#### [How to complete this task]
From the listing below, retype exactly the line holding "-> <div> <svg>", the line holding "background: #f0abfc ->", and the lines between them; skip everything else.

─── Exercise materials

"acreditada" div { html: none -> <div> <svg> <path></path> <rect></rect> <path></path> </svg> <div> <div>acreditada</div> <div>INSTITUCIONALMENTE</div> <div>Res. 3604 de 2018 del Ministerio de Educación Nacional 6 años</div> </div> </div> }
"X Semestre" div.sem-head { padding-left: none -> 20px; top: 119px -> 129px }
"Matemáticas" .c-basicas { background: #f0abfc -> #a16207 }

──────
─── Exercise materials

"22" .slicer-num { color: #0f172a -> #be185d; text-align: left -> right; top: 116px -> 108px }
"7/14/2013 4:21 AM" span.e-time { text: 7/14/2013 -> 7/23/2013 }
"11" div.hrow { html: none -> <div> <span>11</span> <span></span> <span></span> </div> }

──────

#### [Exercise output]
"acreditada" div { html: none -> <div> <svg> <path></path> <rect></rect> <path></path> </svg> <div> <div>acreditada</div> <div>INSTITUCIONALMENTE</div> <div>Res. 3604 de 2018 del Ministerio de Educación Nacional 6 años</div> </div> </div> }
"X Semestre" div.sem-head { padding-left: none -> 20px; top: 119px -> 129px }
"Matemáticas" .c-basicas { background: #f0abfc -> #a16207 }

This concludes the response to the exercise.